Д. Данин
Начало великой судьбы
Необязательные признания
Все выглядит совсем просто: жизнеописание — это словесная картина временного пребывания исторического лица среди других людей. Историей навечно присвоены выдающиеся дела замечательного человека. И мысли. И даже страсти. (Разумеется, мысли — достойные повторения, и страсти — достойные подражания. Иных история не присваивает. Коллекционирует, но не присваивает.) Историей отобраны и сопутствующие участники минувших событий — от тех, кто качал ногою многообещавшую колыбель, до тех, на чьих плечах покачивался уже ничего не обещавший дубовый ящик.
Архивные второстепенности, мемуарные подробности, эпистолярные тонкости — все это дело десятое, ничего не решающее. А главное — задано! Сети давно закинуты — в них уже бьется улов. Ну, а собственность истории ничья — приходи и тащи.
Но кроме улова истории есть руки, которые тянут сеть. Кроме лица, уже ставшего историческим, есть лицо еще живое: автор. Словесная картина… Она-то историей не задана. И ни в каких сетях не лежит. И кто знает, как много зависит от того, кто ее набрасывает?

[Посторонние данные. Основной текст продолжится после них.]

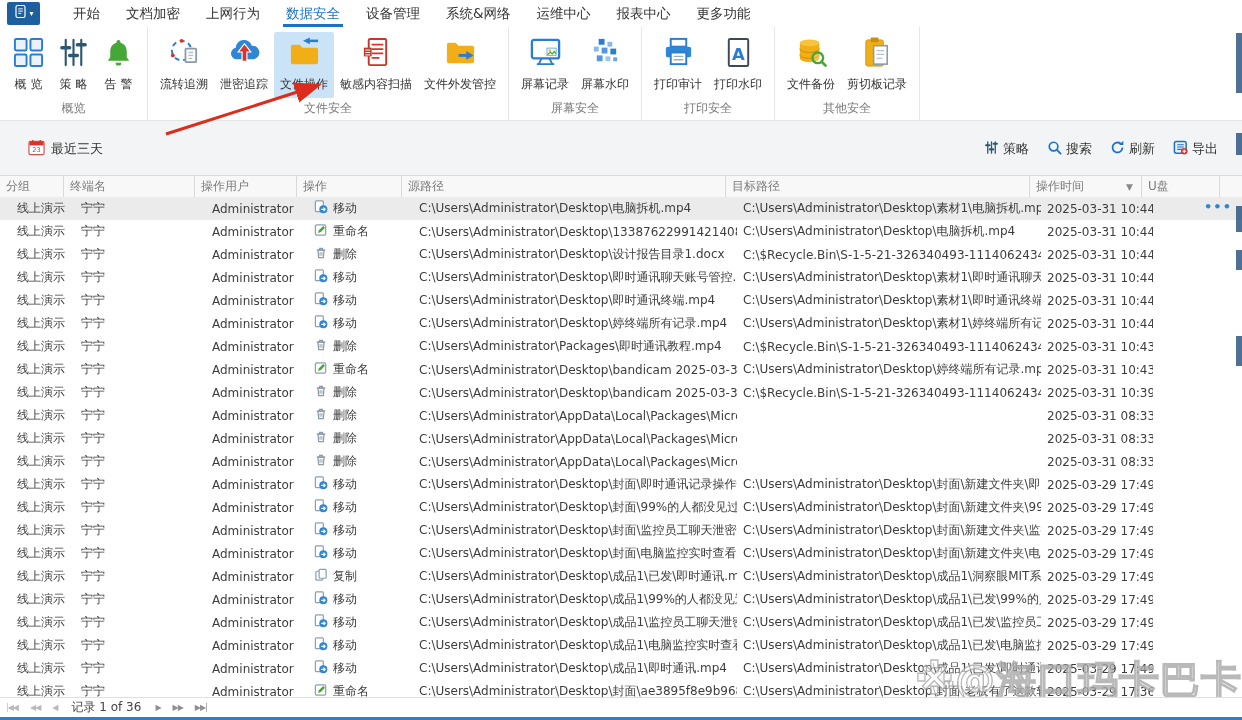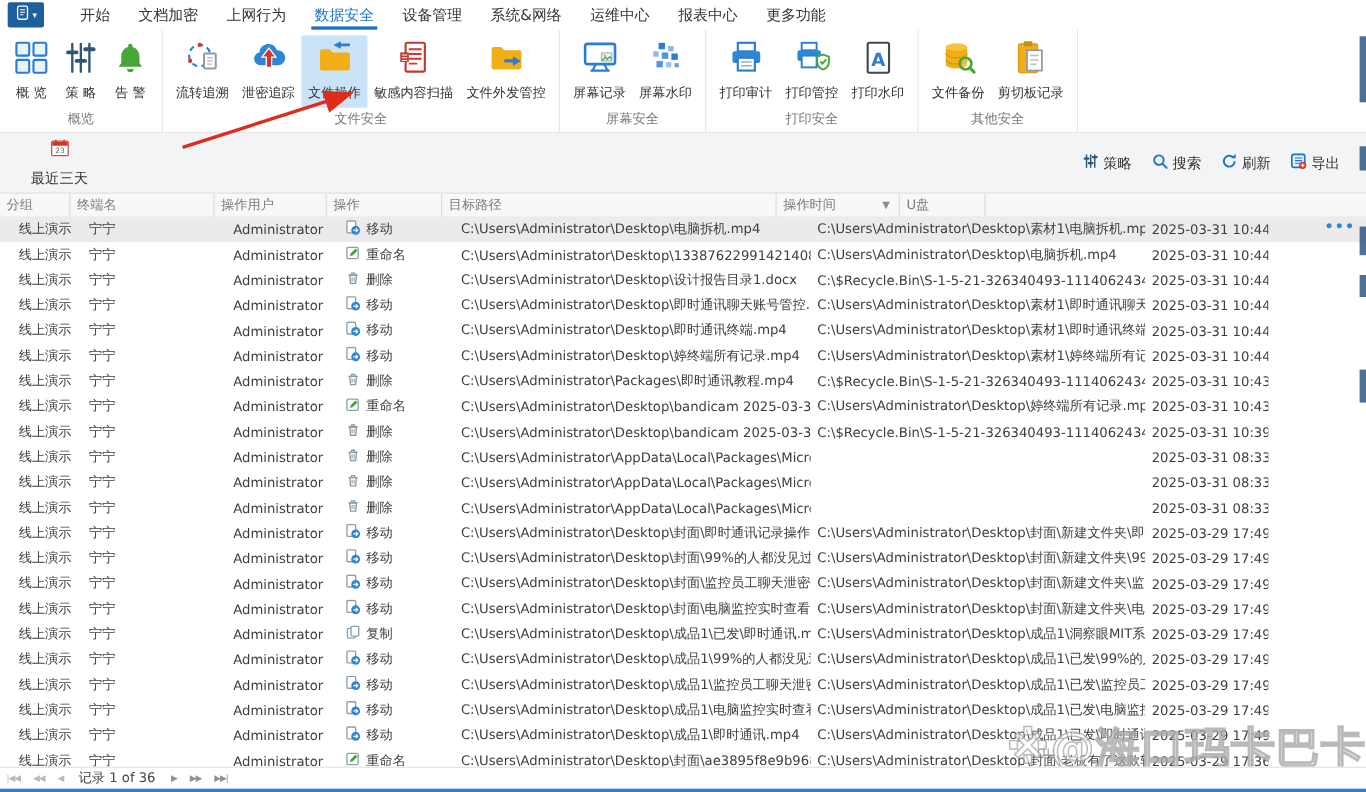"打印管控" div.ritem { html: <div> <span><svg> <rect></rect> <rect></rect> <rect></rect> <path></path> <path></path> </svg></span> <span>打印管控</span> </div> -> none }
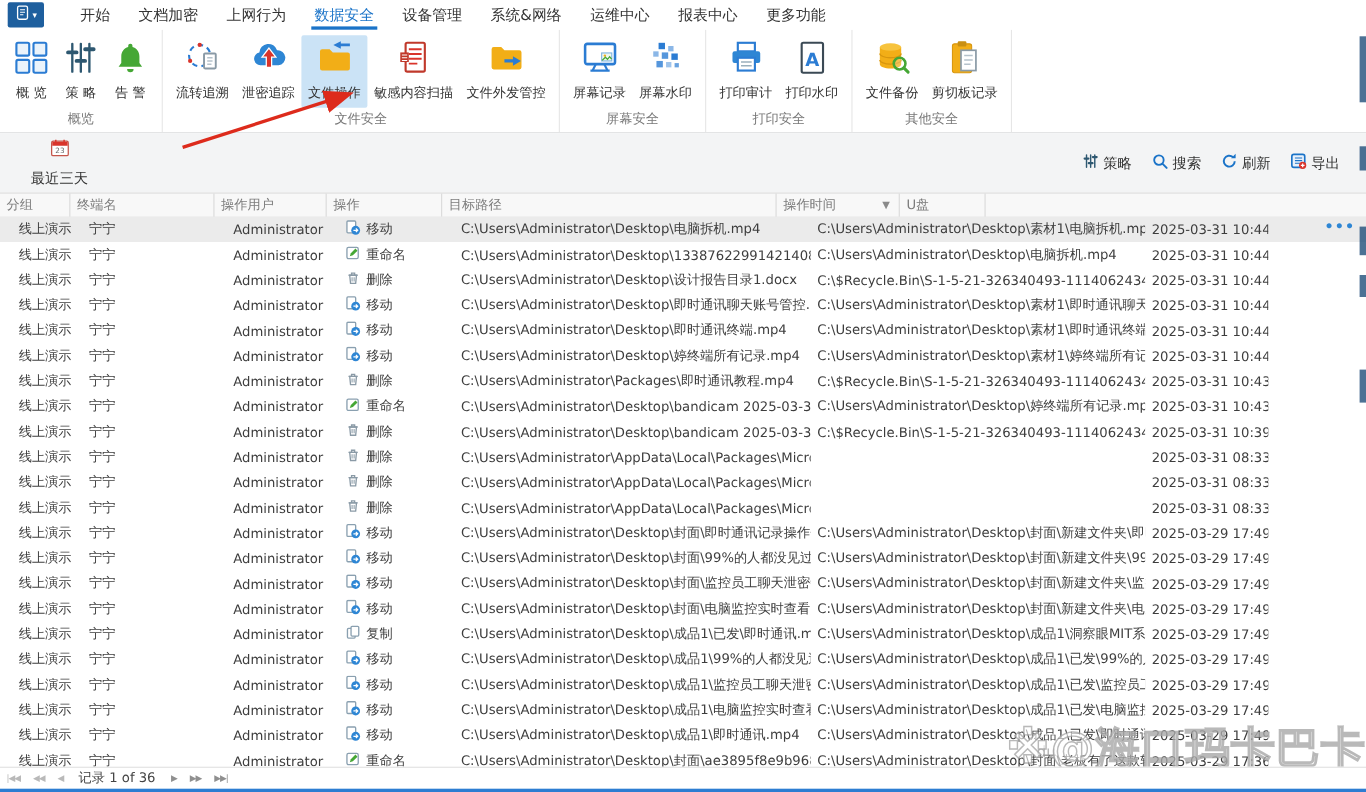"23" .date-filter { flex-direction: column -> none }
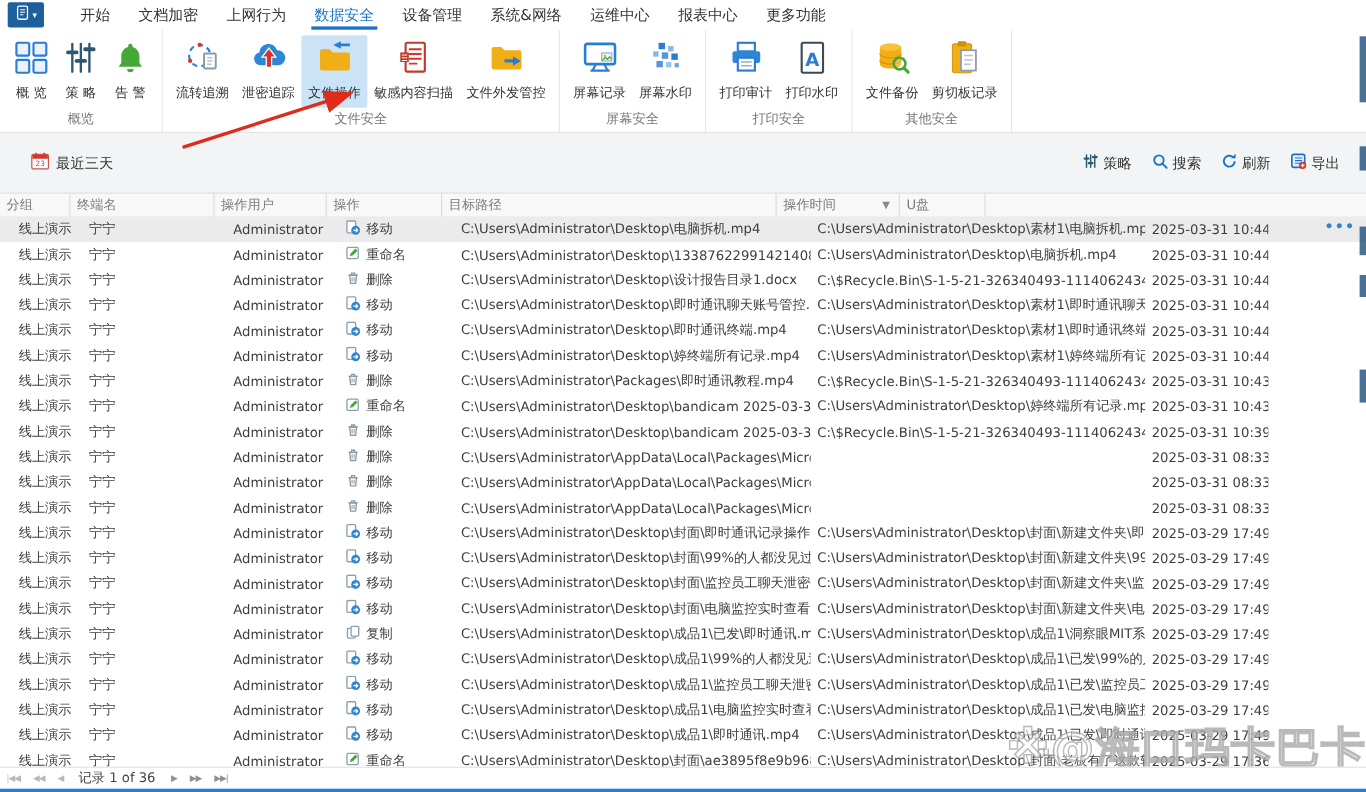"源路径" div.gh { html: none -> <div> <span>源路径</span> </div> }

Даже простодушные Евангелия, — эти первые биографические книги средиземноморского человечества, — одно от Матфея, а другое — от Марка, третье — от Луки, а четвертое — от Иоанна. И естественно, все разные. А сколько было еще других евангелистов, не столь удачливых, чьи описания жизни — легендарной жизни — Учителя не получили церковного признания канонических?! Отчего, между прочим? Первоисточником всех бед всякий раз бывала избыточность авторского «я». Оно искуситель, это авторское «я»! Оно вводило и вводит в соблазн вольнописания. И уж если вон какие авторы не умели противиться этим соблазнам, что же сказать о простых смертных — авторах современных биографических сочинений?
Ничего не поделаешь: кроме улова истории есть руки, тянущие сеть. И никуда их не спрячешь. Да и надо ли прятать?
Дважды мне посчастливилось видеть Нильса Бора собственными глазами. Дело было в Москве — в 1934 году. Впрочем, «дело было» — слова неверные.
Какое могло быть дело к великому копенгагенцу у студента-второкурсника, если голова этого студента не была отягощена самостоятельными догадками об устройстве природы. Не дело было вовсе, а простая невозможность смирить азарт острейшего любопытства: в Москве — Бор, а ты — не видел Бора!
И вот я видел Бора. Сперва — в Большой физической аудитории Московского университета — на Моховой. Потом — в прославленном зале Политехнического музея.
Все, что сохранила память, несложно собрать воедино.
…Стояла консерваторская тишина, и в этой внемлющей тишине раздумчиво звучала английская речь. Седеющий человек одиноко возвышался за кафедрой. И чуть сутулился. А когда замолкал, чуть улыбался. Голос его был приглушенно мягок, но слышалась в нем непреклонность: убежденное, хоть и негромкое — «я сказал!». И весь он был — мягкость и сила. Казалось, и сутулился он не от роста или возраста, а затем, чтобы не очень уж возвышаться над залом. И улыбался только затем, чтобы не очень уж подавлять нас гнетом академической серьезности.
В противоречие с безупречным интернационализмом тех времен иностранная речь раздавалась тогда в университете крайне редко. И языки тогда преподавались крайне скверно. И потому-то слушавшая Бора аудитория в подавляющем большинстве своем нетерпеливо ожидала очереди переводчика — профессора Игоря Евгеньевича Тамма. Еще и потому ожидала нетерпеливо, что Тамма все любили и был он блестящ в этой роли.
Он вдруг подхватывал, точно уберегая от падения, затихавший к концу периода голос Бора и стремительно излагал по-русски только что услышанное. А речь шла о первых попытках понять устройство атомного ядра после недавнего открытия нейтральной элементарной частицы — нейтрона.
Манеры двигаться и говорить были у Бора и Тамма прямо противоположны. Возникало ощущение дуэта северянина и южанина. Маленький Тамм — порывистый и скороговорчивый — будто все время торопился обогнать самого себя. А довольно высокий и заметно медлительный Бор выпускал в пространство слова не шумными стаями, но чередой — то размеренной, то сбивчивой. И потом еще иные из них словно бы звал обратно, посылая взамен другие. И тогда Тамм мгновенно переспрашивал его, внезапно переходя на немецкий, и Бор, отвечая, тоже переходил на немецкий, но Тамм уже вновь говорил по-английски, и на минуту вспыхивало радующее всех веселое замешательство.